• **INSTRUCTIONS TO FOLLOW**:
Below are records; copy every line among them that contains the word "여름으로".

• **EXTRACTED DATA**:
----------
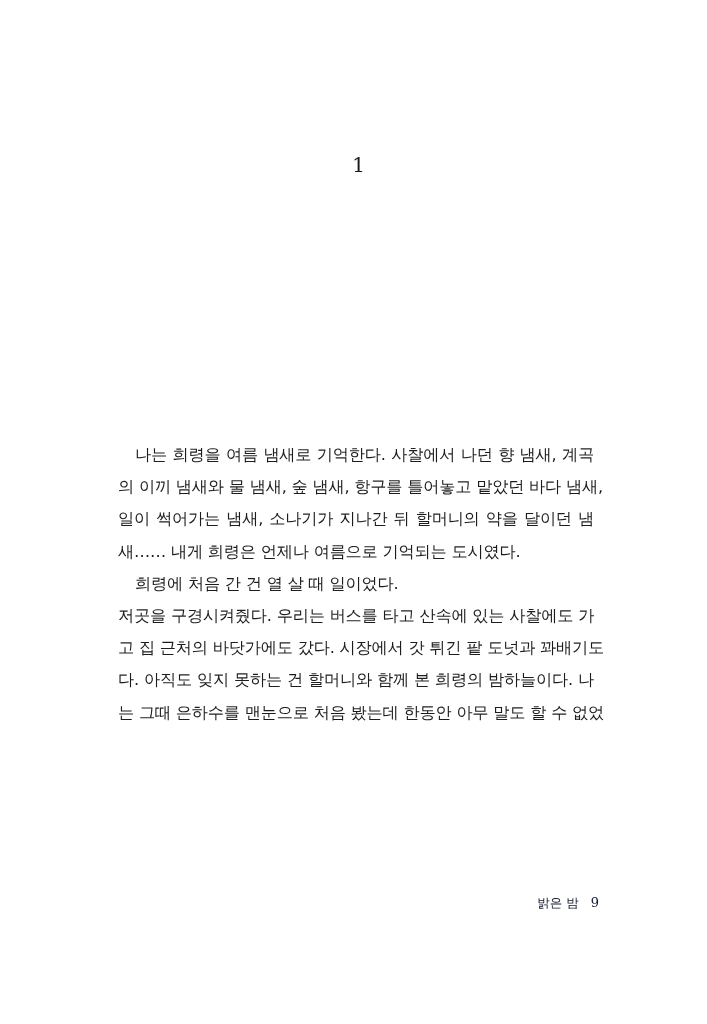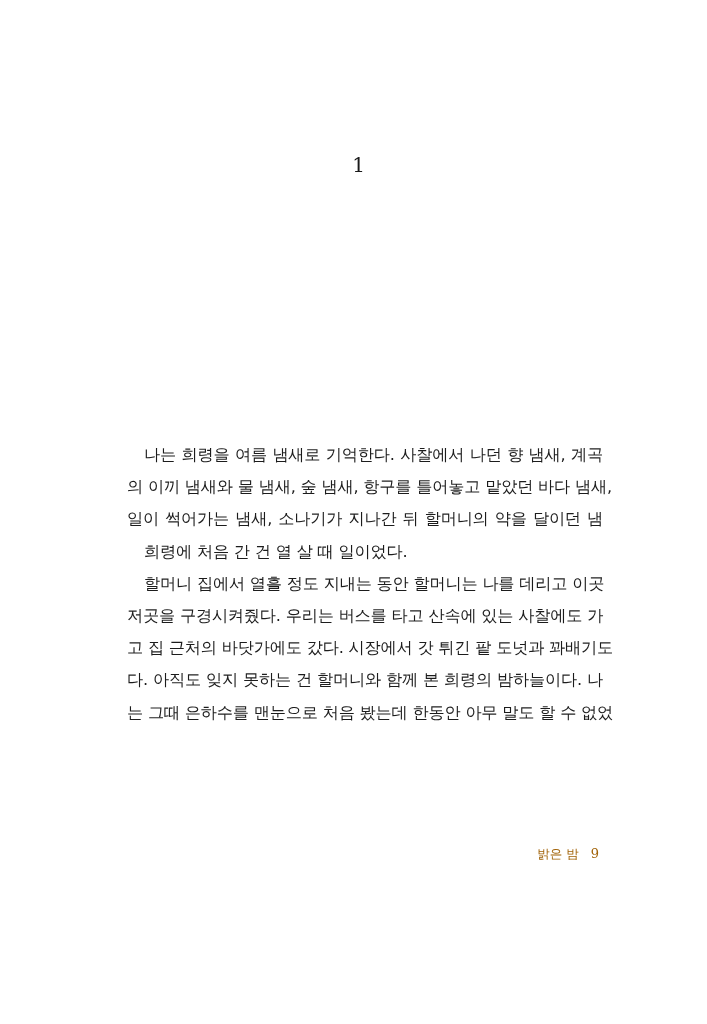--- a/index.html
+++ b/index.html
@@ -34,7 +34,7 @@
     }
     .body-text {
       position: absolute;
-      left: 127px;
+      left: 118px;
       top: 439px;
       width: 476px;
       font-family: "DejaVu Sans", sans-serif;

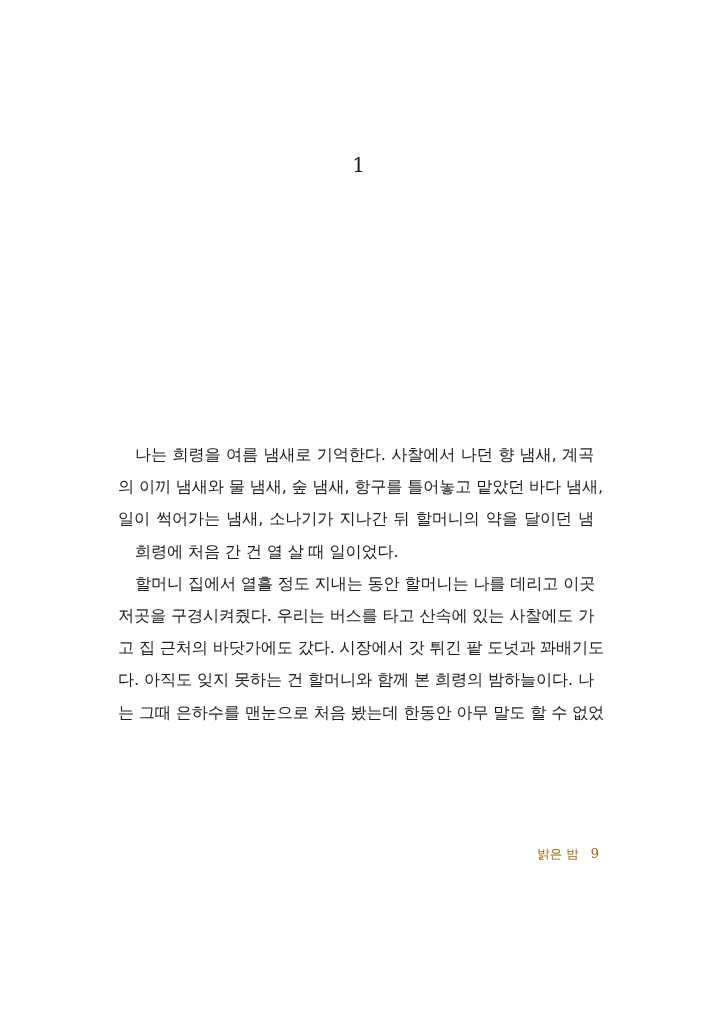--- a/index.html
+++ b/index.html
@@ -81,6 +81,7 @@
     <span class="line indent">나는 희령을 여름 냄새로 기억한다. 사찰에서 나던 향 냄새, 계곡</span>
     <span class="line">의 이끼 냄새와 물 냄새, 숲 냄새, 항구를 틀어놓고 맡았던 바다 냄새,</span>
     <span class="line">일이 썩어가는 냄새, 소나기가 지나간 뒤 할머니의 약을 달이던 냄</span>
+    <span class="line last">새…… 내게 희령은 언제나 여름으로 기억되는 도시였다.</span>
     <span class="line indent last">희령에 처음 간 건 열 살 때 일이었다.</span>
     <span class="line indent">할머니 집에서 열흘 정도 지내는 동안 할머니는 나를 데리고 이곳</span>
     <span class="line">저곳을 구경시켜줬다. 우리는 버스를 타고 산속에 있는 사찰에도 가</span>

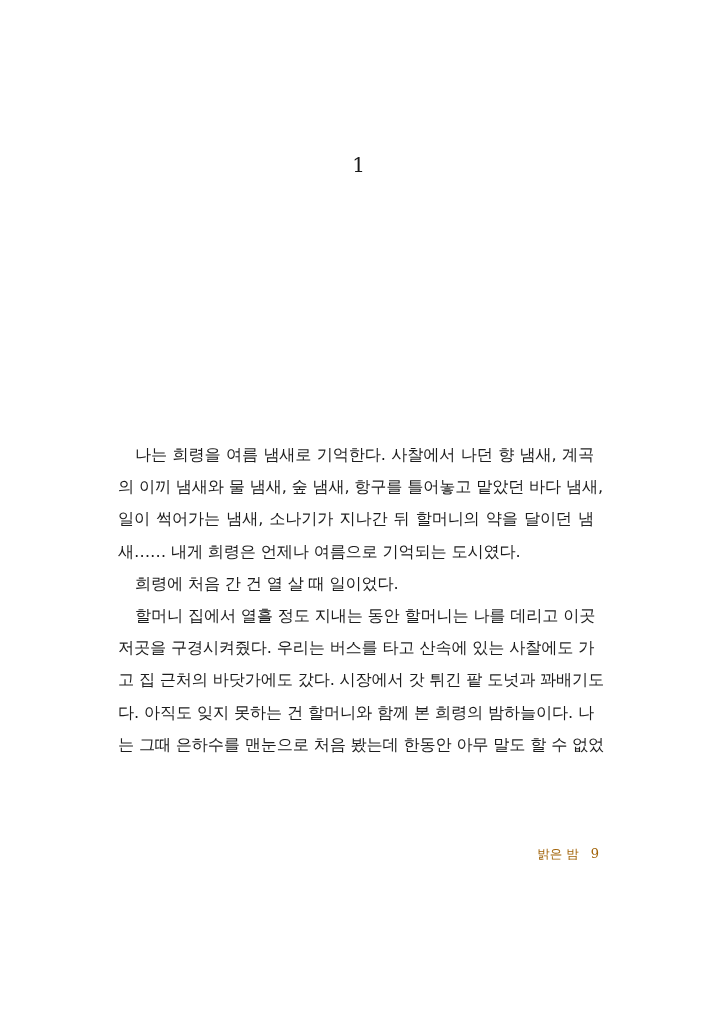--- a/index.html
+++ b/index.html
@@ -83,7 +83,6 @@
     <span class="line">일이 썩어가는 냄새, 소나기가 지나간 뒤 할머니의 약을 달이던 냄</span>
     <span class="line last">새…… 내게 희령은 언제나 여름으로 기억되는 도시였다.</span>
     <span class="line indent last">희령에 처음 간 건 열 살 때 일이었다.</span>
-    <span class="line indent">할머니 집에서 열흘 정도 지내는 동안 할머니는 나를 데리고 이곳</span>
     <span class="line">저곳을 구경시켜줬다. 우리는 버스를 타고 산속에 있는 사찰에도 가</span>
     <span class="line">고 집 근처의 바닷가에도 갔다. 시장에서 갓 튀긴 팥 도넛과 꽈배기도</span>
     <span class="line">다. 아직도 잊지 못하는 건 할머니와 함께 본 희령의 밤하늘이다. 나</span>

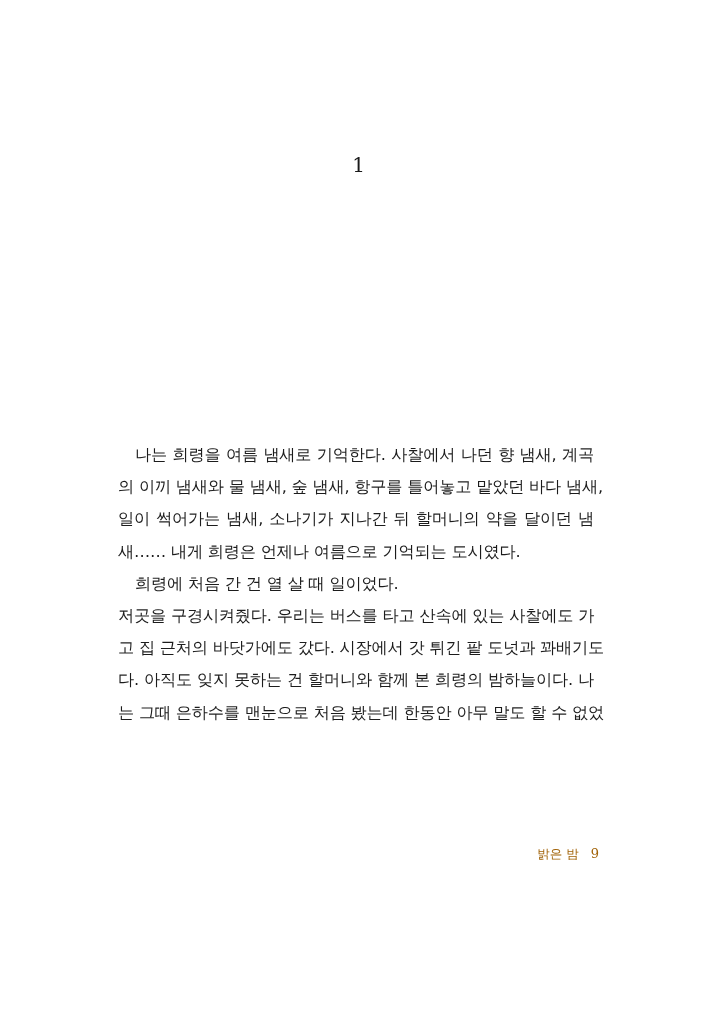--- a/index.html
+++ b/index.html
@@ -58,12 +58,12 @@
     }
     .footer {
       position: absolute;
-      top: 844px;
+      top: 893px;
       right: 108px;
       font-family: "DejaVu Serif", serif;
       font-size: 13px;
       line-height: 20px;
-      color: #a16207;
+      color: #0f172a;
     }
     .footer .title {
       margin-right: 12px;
----------
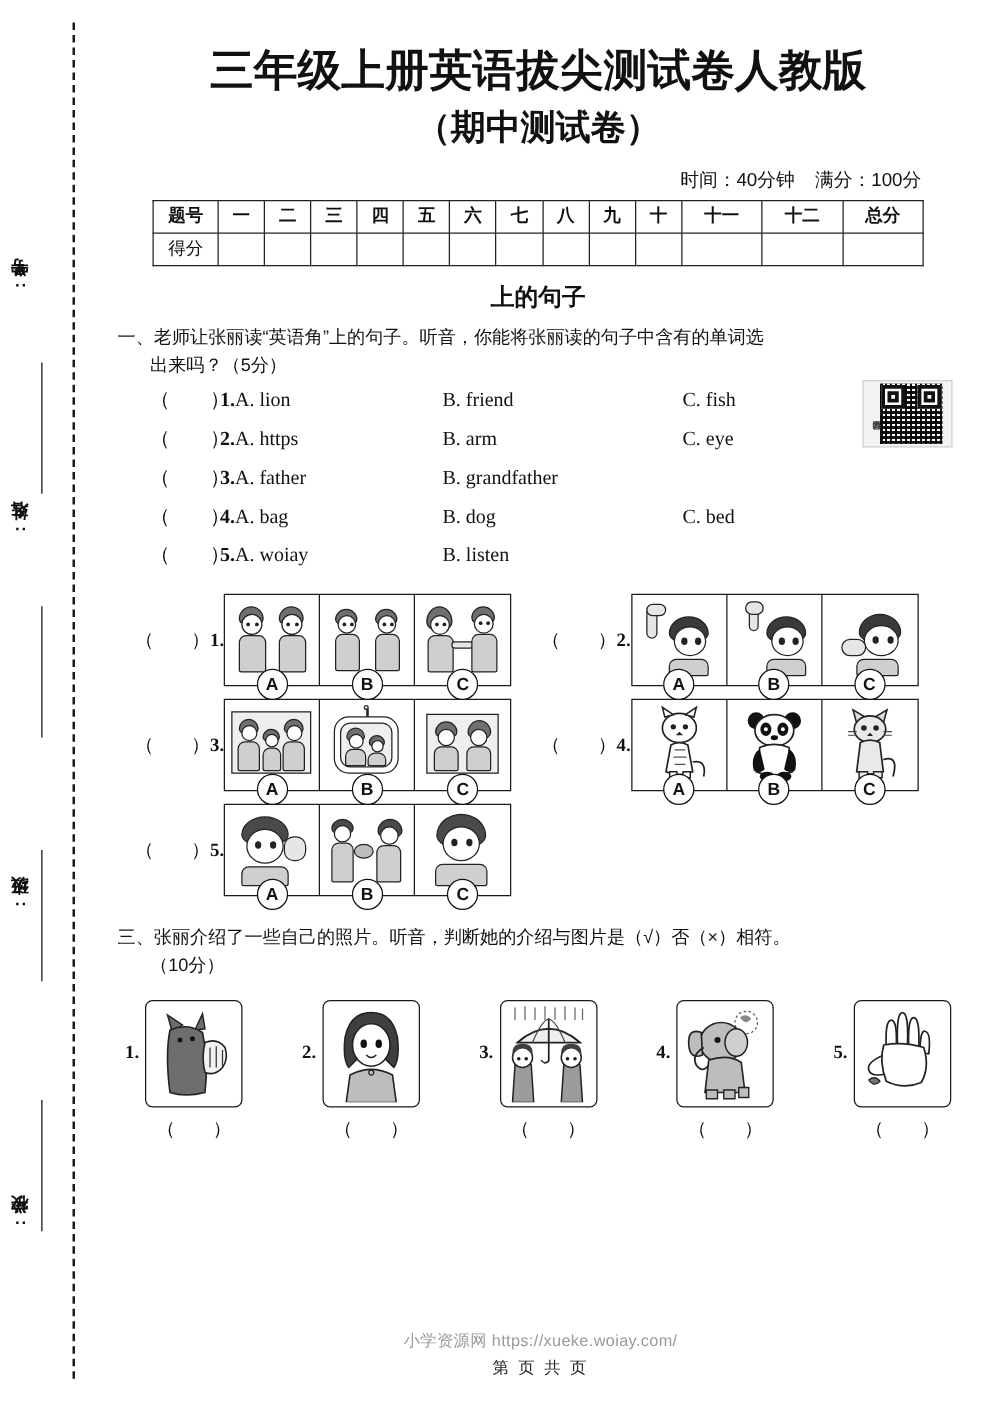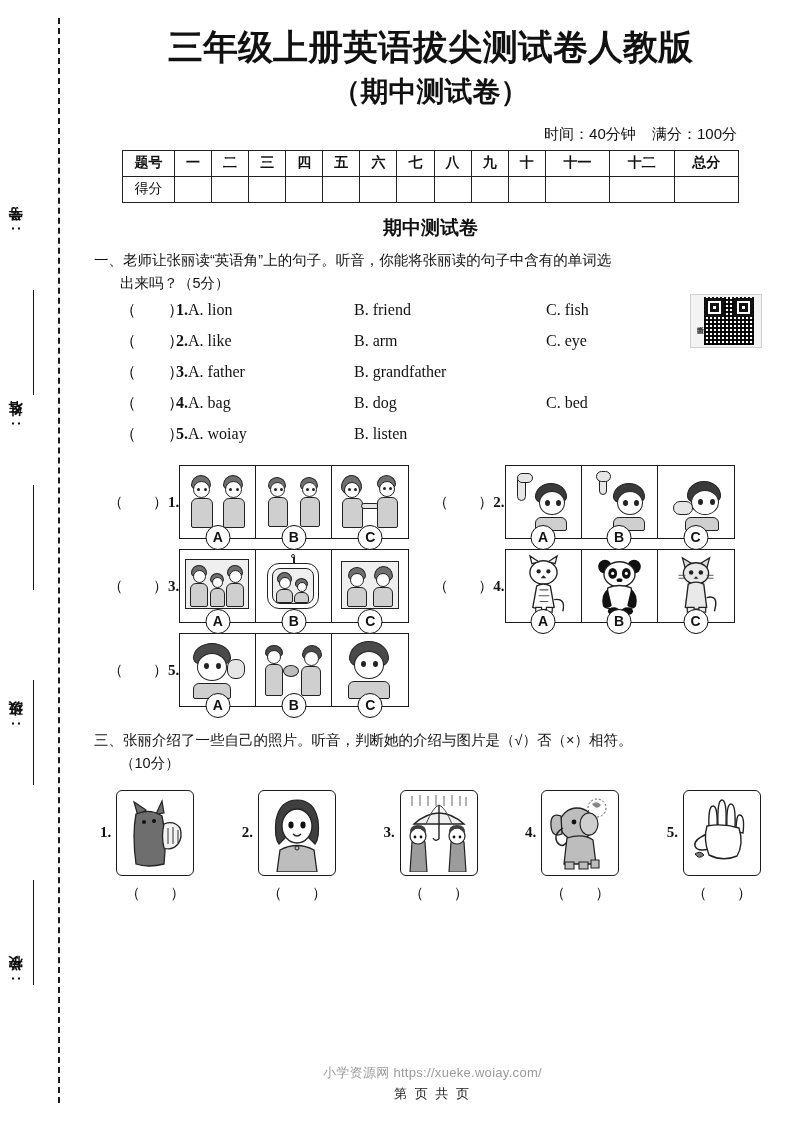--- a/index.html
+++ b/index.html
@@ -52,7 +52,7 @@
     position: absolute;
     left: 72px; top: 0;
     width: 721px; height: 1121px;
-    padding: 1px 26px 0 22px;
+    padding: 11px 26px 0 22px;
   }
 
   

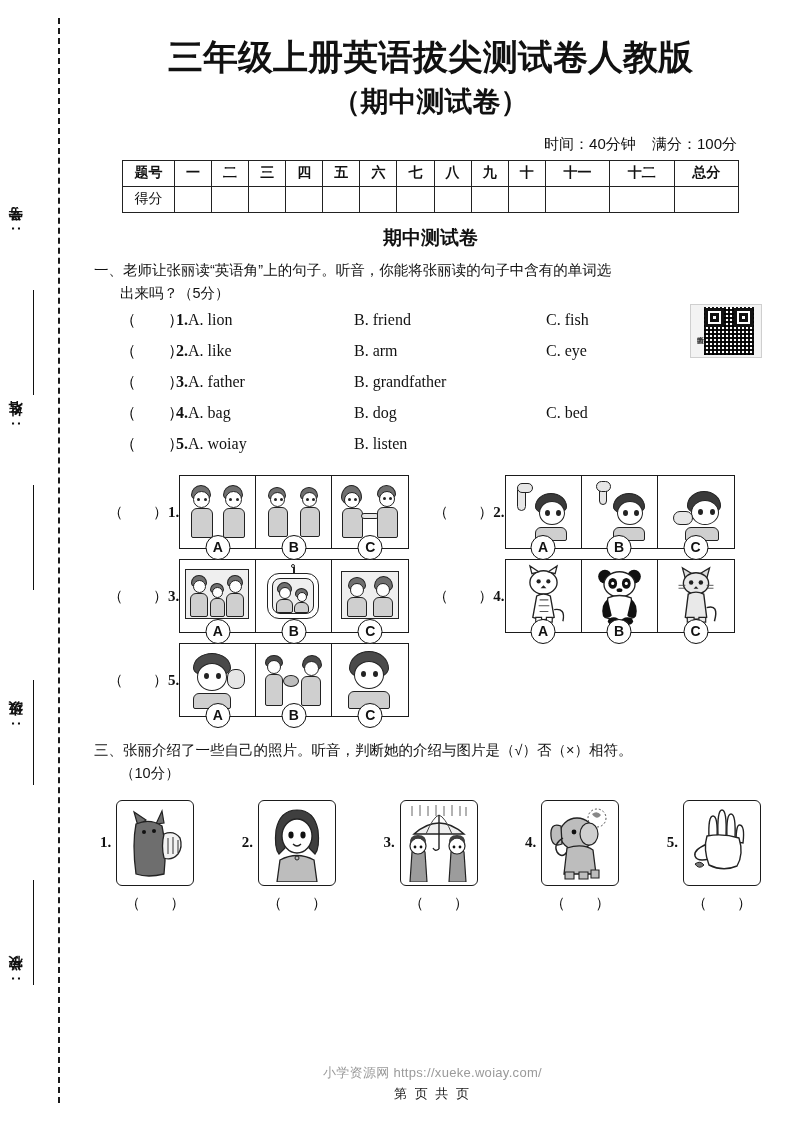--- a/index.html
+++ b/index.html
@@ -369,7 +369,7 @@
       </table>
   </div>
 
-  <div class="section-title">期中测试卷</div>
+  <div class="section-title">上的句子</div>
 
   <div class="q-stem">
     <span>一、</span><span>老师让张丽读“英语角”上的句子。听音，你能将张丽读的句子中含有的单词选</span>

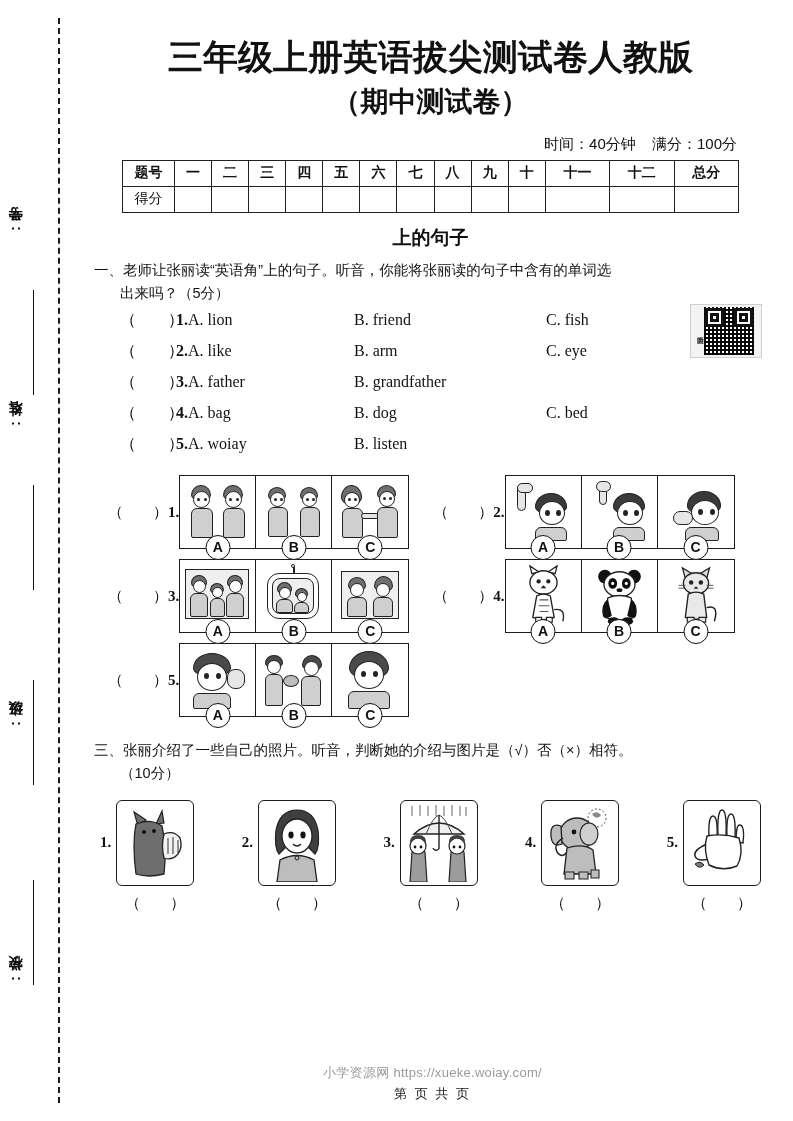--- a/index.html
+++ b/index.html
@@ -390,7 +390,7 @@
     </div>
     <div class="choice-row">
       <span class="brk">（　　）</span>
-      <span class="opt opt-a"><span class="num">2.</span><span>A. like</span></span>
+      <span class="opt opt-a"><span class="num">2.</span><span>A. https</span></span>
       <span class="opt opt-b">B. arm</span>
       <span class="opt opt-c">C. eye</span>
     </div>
----------
• **RESPONSE AREA**:
+    <span class="line last">새…… 내게 희령은 언제나 여름으로 기억되는 도시였다.</span>
     <span class="line last">새…… 내게 희령은 언제나 여름으로 기억되는 도시였다.</span>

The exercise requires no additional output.